Editor’s note: Between now and the Archdiocesan Synod, June 7-8, the Catholic Herald will publish summaries, prepared by the Synod Preparatory Commission, of each of the eight background papers that will be discussed at the synod. The complete text of each paper, along with an introduction to the papers, “Discipleship: Our fundamental Catholic Identity, written by Bishop Donald J. Hying, is available at tinyurl.com/synodbackground

Cultural realities

– The Catholic Church is the most ethnically diverse of all the denominations in the U.S.

– On any given Sunday in our archdiocese, Mass is celebrated in English, Spanish, Polish, Malayanam, Vietnamese, Korean, Hmong, Karen, sign language, and a host of other languages.

– Our culture is characterized by individualism, materialism and hyper-segregated communities.

– The growing diversity in the church and society calls us to understand different perspectives of relating to other people, of praying, of being church.

Reflection question

Given these cultural realities, how do we move beyond “hyper-segregated” communities characterized by individualism and materialism?

Theological foundations

– Diversity is integral to the church’s identity and mission – it has been diverse from its inception. 

– Jesus challenged the culture of his day – he was the first and greatest evangelizer.

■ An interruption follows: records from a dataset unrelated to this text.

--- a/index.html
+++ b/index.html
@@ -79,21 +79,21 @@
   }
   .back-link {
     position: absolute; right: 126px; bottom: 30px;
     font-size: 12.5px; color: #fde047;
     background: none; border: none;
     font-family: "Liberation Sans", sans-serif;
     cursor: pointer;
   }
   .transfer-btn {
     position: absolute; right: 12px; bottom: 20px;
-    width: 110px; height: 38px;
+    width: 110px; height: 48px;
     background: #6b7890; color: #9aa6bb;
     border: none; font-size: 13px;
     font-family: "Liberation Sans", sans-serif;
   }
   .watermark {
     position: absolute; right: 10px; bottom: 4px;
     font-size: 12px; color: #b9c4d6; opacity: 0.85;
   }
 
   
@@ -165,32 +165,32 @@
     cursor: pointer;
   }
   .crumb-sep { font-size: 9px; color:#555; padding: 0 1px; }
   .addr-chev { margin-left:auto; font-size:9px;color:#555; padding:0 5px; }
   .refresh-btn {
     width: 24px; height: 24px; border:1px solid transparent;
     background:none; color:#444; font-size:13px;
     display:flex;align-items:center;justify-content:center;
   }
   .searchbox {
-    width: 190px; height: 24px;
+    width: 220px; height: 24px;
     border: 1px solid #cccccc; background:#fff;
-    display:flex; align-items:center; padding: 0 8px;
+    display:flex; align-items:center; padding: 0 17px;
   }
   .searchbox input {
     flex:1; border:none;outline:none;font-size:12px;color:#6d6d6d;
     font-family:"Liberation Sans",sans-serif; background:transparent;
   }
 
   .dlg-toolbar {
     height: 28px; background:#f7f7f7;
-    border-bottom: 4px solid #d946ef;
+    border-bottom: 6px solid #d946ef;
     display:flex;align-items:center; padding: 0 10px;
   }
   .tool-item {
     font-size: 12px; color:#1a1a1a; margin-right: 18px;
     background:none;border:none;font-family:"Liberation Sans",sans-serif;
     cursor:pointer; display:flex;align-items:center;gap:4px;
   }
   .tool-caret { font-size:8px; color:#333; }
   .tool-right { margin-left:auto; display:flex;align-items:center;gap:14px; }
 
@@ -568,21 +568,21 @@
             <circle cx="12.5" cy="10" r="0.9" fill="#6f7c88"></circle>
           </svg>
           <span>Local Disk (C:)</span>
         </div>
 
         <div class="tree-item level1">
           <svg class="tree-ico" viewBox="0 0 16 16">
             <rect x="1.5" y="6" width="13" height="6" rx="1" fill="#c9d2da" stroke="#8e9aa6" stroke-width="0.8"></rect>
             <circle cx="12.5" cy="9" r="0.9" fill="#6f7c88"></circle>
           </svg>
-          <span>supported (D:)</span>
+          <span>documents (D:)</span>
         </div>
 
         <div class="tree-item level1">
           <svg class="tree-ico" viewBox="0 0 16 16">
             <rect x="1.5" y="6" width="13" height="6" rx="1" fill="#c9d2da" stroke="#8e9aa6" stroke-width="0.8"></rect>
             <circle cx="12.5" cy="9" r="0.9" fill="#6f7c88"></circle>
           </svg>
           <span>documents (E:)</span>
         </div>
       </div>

– Like the people who lived in the time of Jesus, we encounter the Paschal Mystery (the life, death, and resurrection of Jesus) from the horizons of our own culture.

– Each culture has unique gifts and traditions that it brings to the church.

Reflection question 

What can we learn from Jesus’ life in regards to embracing diversity and the gifts of various cultures?

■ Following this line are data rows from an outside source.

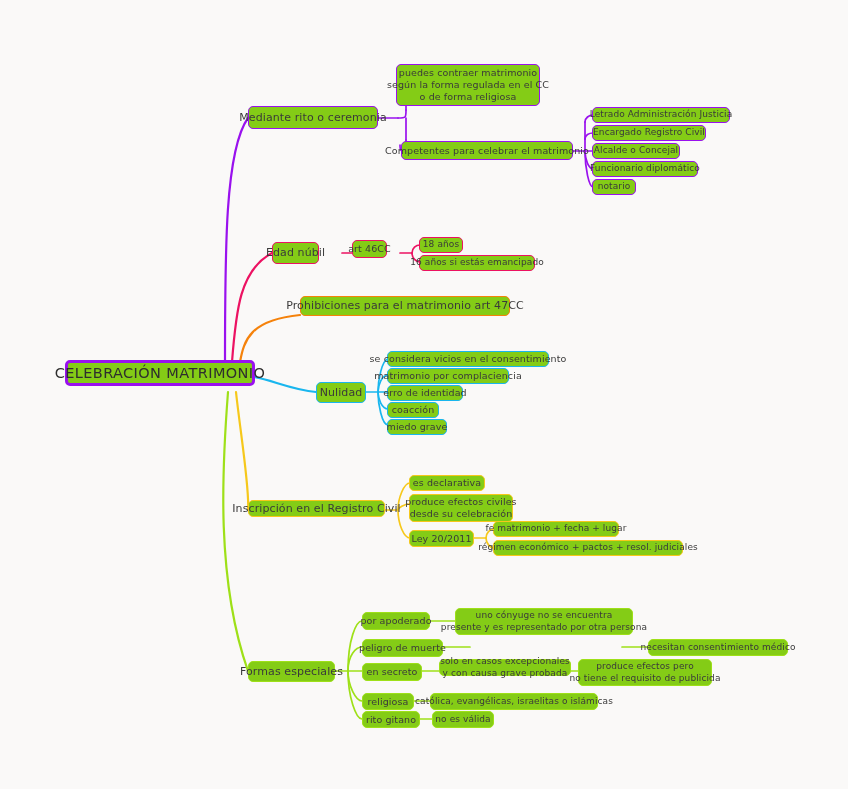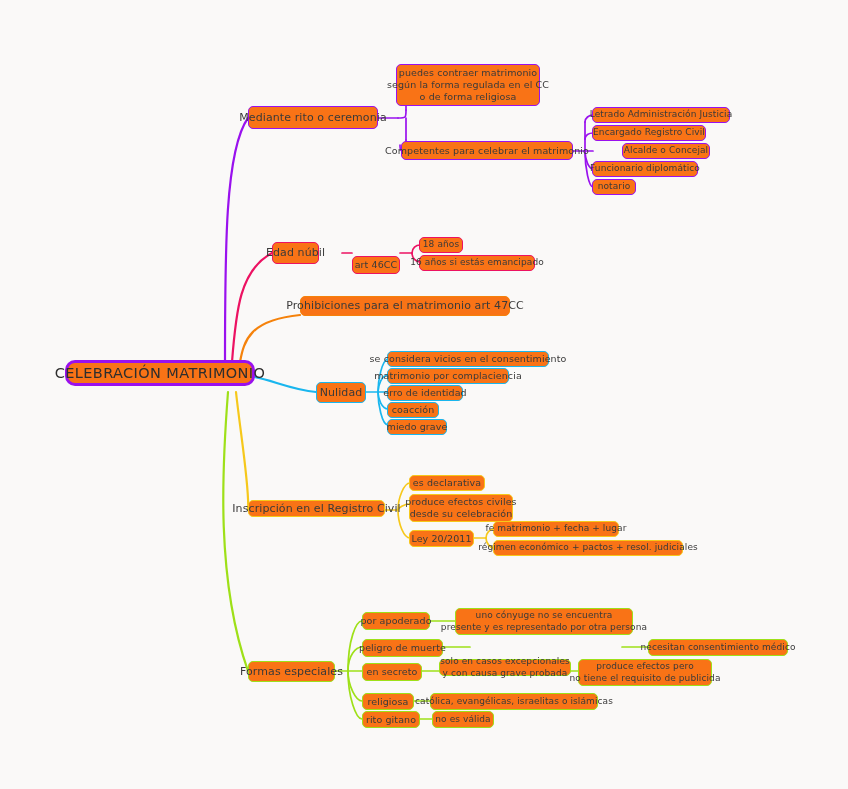--- a/index.html
+++ b/index.html
@@ -20,38 +20,38 @@
     position: absolute;
     left: 0;
     top: 0;
     width: 848px;
     height: 789px;
     pointer-events: none;
   }
   .node {
     position: absolute;
     box-sizing: border-box;
-    background: #f97316;
+    background: #84cc16;
     border-style: solid;
     border-width: 1.6px;
     border-radius: 5px;
     color: #3a3a3a;
     display: flex;
     align-items: center;
     justify-content: center;
     text-align: center;
     line-height: 1.25;
     white-space: pre;
     padding: 2px 6px;
     font-size: 9.5px;
     letter-spacing: 0.1px;
   }
   .node.root {
     border-width: 3px;
-    border-radius: 10px;
+    border-radius: 5px;
     font-size: 14.5px;
     letter-spacing: 0.4px;
     color: #2e2e2e;
     padding: 4px 12px;
   }
   .node.lvl1 {
     font-size: 11px;
     border-width: 1.8px;
     padding: 3px 9px;
   }
@@ -155,27 +155,27 @@
   <div class="node lvl1 c-purple" style="left:248px; top:106px; width:130px; height:23px;">Mediante rito o ceremonia</div>
 
   <div class="node lvl2 c-purple" style="left:396px; top:64px; width:144px; height:42px;">puedes contraer matrimonio
 según la forma regulada en el CC
 o de forma religiosa</div>
 
   <div class="node lvl2 c-purple" style="left:401px; top:141px; width:172px; height:19px;">Competentes para celebrar el matrimonio</div>
 
   <div class="node lvl3 c-purple" style="left:592px; top:107px; width:138px; height:16px;">Letrado Administración Justicia</div>
   <div class="node lvl3 c-purple" style="left:592px; top:125px; width:114px; height:16px;">Encargado Registro Civil</div>
-  <div class="node lvl3 c-purple" style="left:592px; top:143px; width:88px; height:16px;margin-left:30px;">Alcalde o Concejal</div>
+  <div class="node lvl3 c-purple" style="left:592px; top:143px; width:88px; height:16px;">Alcalde o Concejal</div>
   <div class="node lvl3 c-purple" style="left:592px; top:161px; width:106px; height:16px;">Funcionario diplomático</div>
   <div class="node lvl3 c-purple" style="left:592px; top:179px; width:44px; height:16px;">notario</div>
 
   <div class="node lvl1 c-crimson" style="left:272px; top:242px; width:47px; height:22px;">Edad núbil</div>
 
-  <div class="node lvl2 c-crimson" style="left:352px; top:256px; width:48px; height:18px;">art 46CC</div>
+  <div class="node lvl2 c-crimson" style="left:352px; top:240px; width:35px; height:18px;">art 46CC</div>
 
   <div class="node lvl3 c-crimson" style="left:419px; top:237px; width:44px; height:16px;">18 años</div>
   <div class="node lvl3 c-crimson" style="left:419px; top:255px; width:116px; height:16px;">16 años si estás emancipado</div>
 
   <div class="node lvl1 c-orange" style="left:300px; top:296px; width:210px; height:20px;">Prohibiciones para el matrimonio art 47CC</div>
 
   <div class="node lvl1 c-cyan" style="left:316px; top:382px; width:50px; height:21px;">Nulidad</div>
 
   <div class="node lvl2 c-cyan" style="left:387px; top:351px; width:162px; height:16px;">se considera vicios en el consentimiento</div>
   <div class="node lvl2 c-cyan" style="left:387px; top:368px; width:122px; height:16px;">matrimonio por complaciencia</div>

Other issues and challenges

– Parishes are called to be welcoming places of education and celebration of faith – a pressing issue is how to equip parishes to more fully welcome and embody diversity. 

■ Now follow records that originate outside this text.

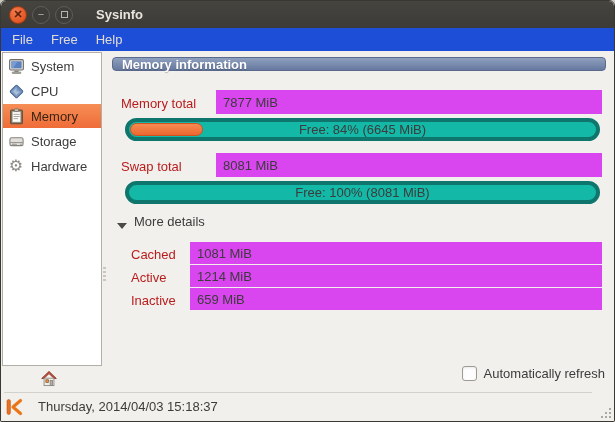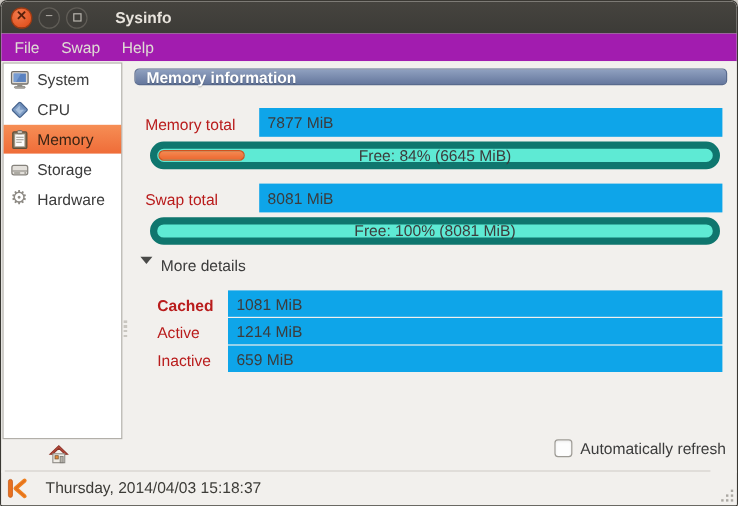--- a/index.html
+++ b/index.html
@@ -22,21 +22,21 @@
   .winbtn { width:18px; height:18px; border-radius:50%; margin-right:5px;
     display:flex; align-items:center; justify-content:center;
     font-size:11px; line-height:1; cursor:default; }
   .winbtn.close { background:radial-gradient(circle at 35% 30%, #f2794b, #dd4814);
     border:1px solid #9c3a12; color:#57200b; font-weight:bold; }
   .winbtn.minmax { background:#3f3d39; border:1px solid #605d57; color:#b8b5ae; }
   .winbtn.minmax .box { width:7px; height:7px; border:1px solid #b8b5ae; }
   .title-text { color:#e8e4dd; font-weight:bold; font-size:13px; margin-left:18px; }
 
   
-  .menubar { height:23px; background:#a21caf; display:flex; align-items:center;
+  .menubar { height:23px; background:#1d4ed8; display:flex; align-items:center;
     padding-left:2px; }
   .menu-item { color:#e0dcd5; font-size:13px; padding:3px 9px; border-radius:2px; }
 
   
   .content { position:relative; height:343px; background:#f2f0ed; }
 
   .sidebar {
     position:absolute; left:1px; top:1px; width:100px; height:314px;
     background:#ffffff; border:1px solid #b2afa9;
   }
@@ -59,32 +59,32 @@
   .panel-header {
     position:absolute; left:8px; right:8px; top:6px; height:14px;
     background:linear-gradient(#8fa0bf,#66789e);
     border:1px solid #596a8d; border-radius:4px;
     color:#ffffff; font-weight:bold; font-size:13px;
     display:flex; align-items:center; padding-left:9px;
     text-shadow:0 1px 1px rgba(0,0,0,.25);
   }
 
   .field-label { position:absolute; font-size:13px; color:#b91c1c; }
-  .entry { position:absolute; background:#0ea5e9; font-size:13px; color:#3c3c3c;
+  .entry { position:absolute; background:#d946ef; font-size:13px; color:#3c3c3c;
     display:flex; align-items:center; padding-left:7px; }
 
   .progress { position:absolute; left:21px; right:14px; height:23px;
-    background:#5eead4; border:6px solid #0f766e; border-radius:12px; }
+    background:#14b8a6; border:4px solid #0f766e; border-radius:12px; }
   .progress .fill { position:absolute; left:1px; top:1px; bottom:1px;
     background:linear-gradient(#f58a52,#ed6830);
     border:1px solid #d0521e; border-radius:11px; }
   .progress .ptext { position:absolute; inset:0; display:flex; align-items:center;
     justify-content:center; font-size:13px; color:#3c3c3c; }
 
-  .expander { position:absolute; left:13px; display:flex; align-items:flex-start;
+  .expander { position:absolute; left:13px; display:flex; align-items:flex-end;
     gap:7px; font-size:13px; color:#3c3c3c; }
   .tri { width:0; height:0; border-left:5px solid transparent;
     border-right:5px solid transparent; border-top:6px solid #4a4a48; }
 
   .checkbox-row { position:absolute; right:9px; top:315px; display:flex;
     align-items:center; gap:7px; font-size:13px; color:#3c3c3c; }
   .checkbox { width:15px; height:15px; background:#fdfdfd;
     border:1px solid #9d9a94; border-radius:3px;
     box-shadow:inset 0 1px 2px rgba(0,0,0,.08); }
 
@@ -112,21 +112,21 @@
       <span>−</span>
     </div>
     <div class="winbtn minmax">
       <span class="box"></span>
     </div>
     <span class="title-text">Sysinfo</span>
   </div>
 
   <div class="menubar">
     <span class="menu-item">File</span>
-    <span class="menu-item">Swap</span>
+    <span class="menu-item">Free</span>
     <span class="menu-item">Help</span>
   </div>
 
   <div class="content">
 
     <div class="sidebar">
 
       <div class="side-item">
         <span class="side-icon">
           <svg width="17" height="17" viewBox="0 0 16 16">
@@ -220,21 +220,21 @@
       <div class="progress" style="top:130px;">
 
         <div class="ptext">Free: 100% (8081 MiB)</div>
       </div>
 
       <div class="expander" style="top:163px;">
         <span class="tri"></span>
         <span>More details</span>
       </div>
 
-      <span class="field-label" style="left:27px; top:196px;font-weight:bold;">Cached</span>
+      <span class="field-label" style="left:27px; top:196px;">Cached</span>
       <div class="entry" style="left:86px; right:12px; top:191px; height:22px;">
         <span>1081 MiB</span>
       </div>
 
       <span class="field-label" style="left:27px; top:219px;">Active</span>
       <div class="entry" style="left:86px; right:12px; top:214px; height:22px;">
         <span>1214 MiB</span>
       </div>
 
       <span class="field-label" style="left:27px; top:242px;">Inactive</span>

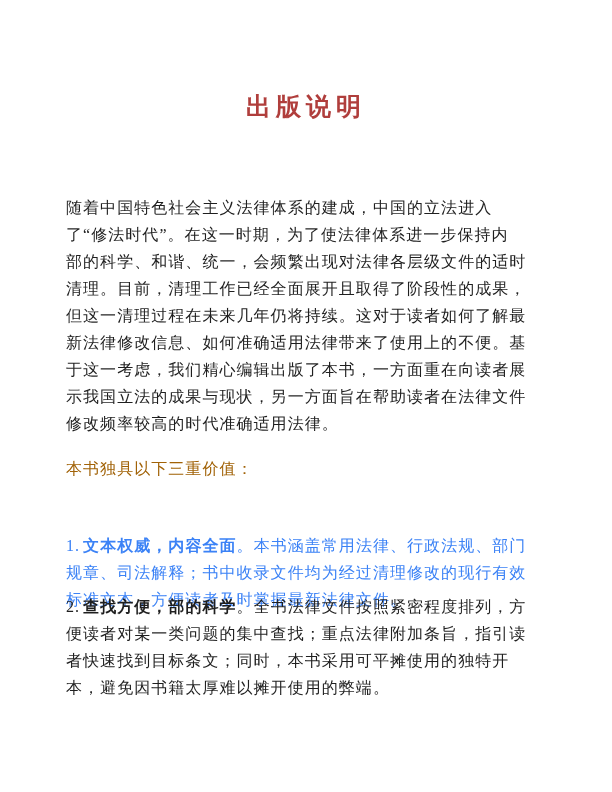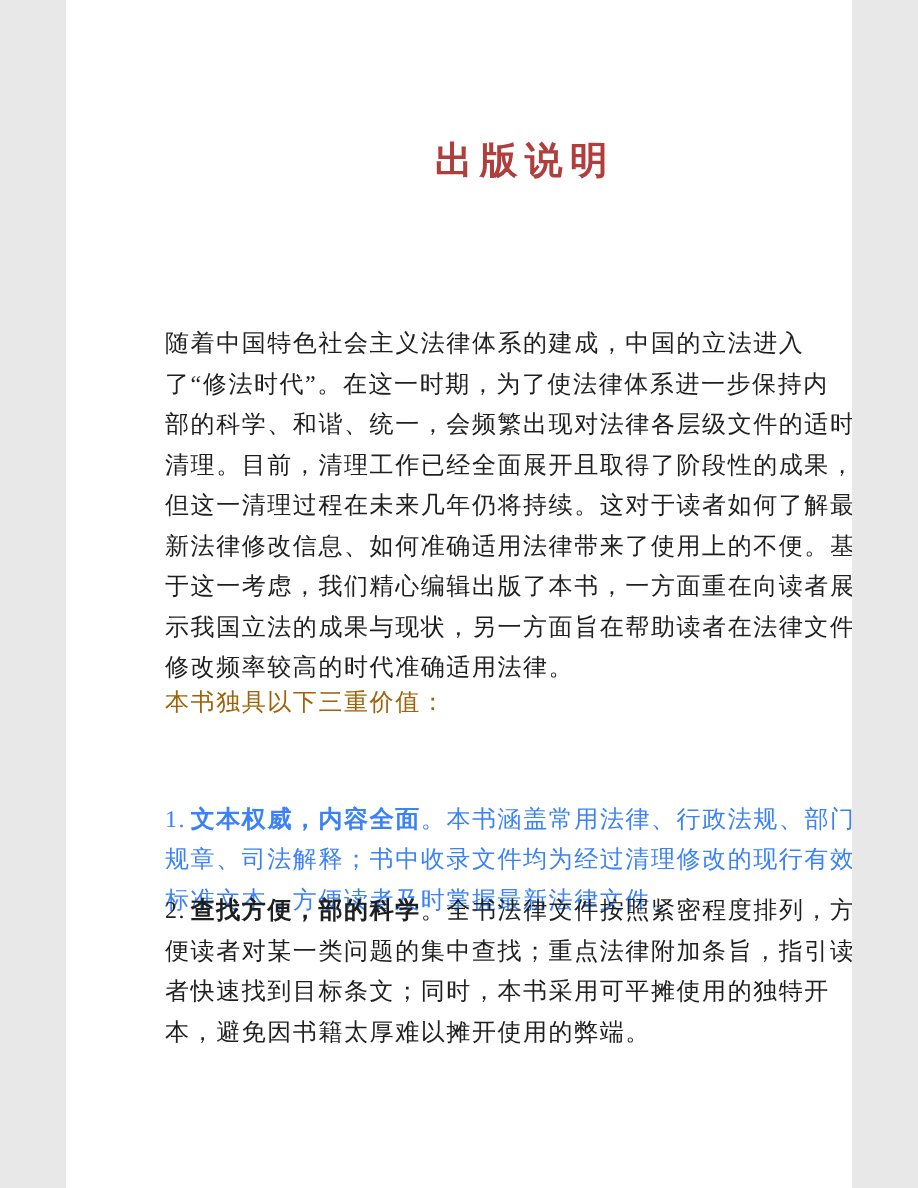--- a/index.html
+++ b/index.html
@@ -2,21 +2,21 @@
 <html><head>
 <meta charset="utf-8">
 <style>
   html, body {
     margin: 0;
     padding: 0;
     background: #e8e8e8;
   }
   .page {
     position: relative;
-    width: 524px;
+    width: 612px;
     height: 792px;
     margin: 0 auto;
     background: #ffffff;
     overflow: hidden;
   }
   .doc-title {
     position: absolute;
     top: 92px;
     left: 0;
     width: 612px;
@@ -34,21 +34,21 @@
     width: 490px;
     margin: 0;
     font-family: "Liberation Serif", serif;
     font-size: 16px;
     line-height: 27px;
     letter-spacing: 1.05px;
     color: #1f1f1f;
     white-space: pre-line;
     text-align: left;
   }
-  .p-intro { top: 216px; }
+  .p-intro { top: 194px; }
   .p-lead  { top: 455px; }
   .p-item1 { top: 500px; }
   .p-item2 { top: 593px; }
   .v-num {
     font-family: "Liberation Serif", serif;
     font-weight: 400;
     margin-right: 3px;
   }
   .v-title {
     font-family: "DejaVu Sans", sans-serif;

– Worship is the foundation of Catholic identity and reflects what we believe – we must be attentive to the diversity that is present (or absent) in those who gathers for worship.

– Cultural diversity demands that leaders in the church be trained with an awareness and appreciation of the many cultural contexts within our faith communities.

– It is important to engage youth and young adults in the life of the mission of the church today and this is especially true as it relates to the various cultures in our archdiocese.

Reflection question

How can our parishes and our worship welcome cultural diversity and be more representative of the cultural diversity that is part of our church and society?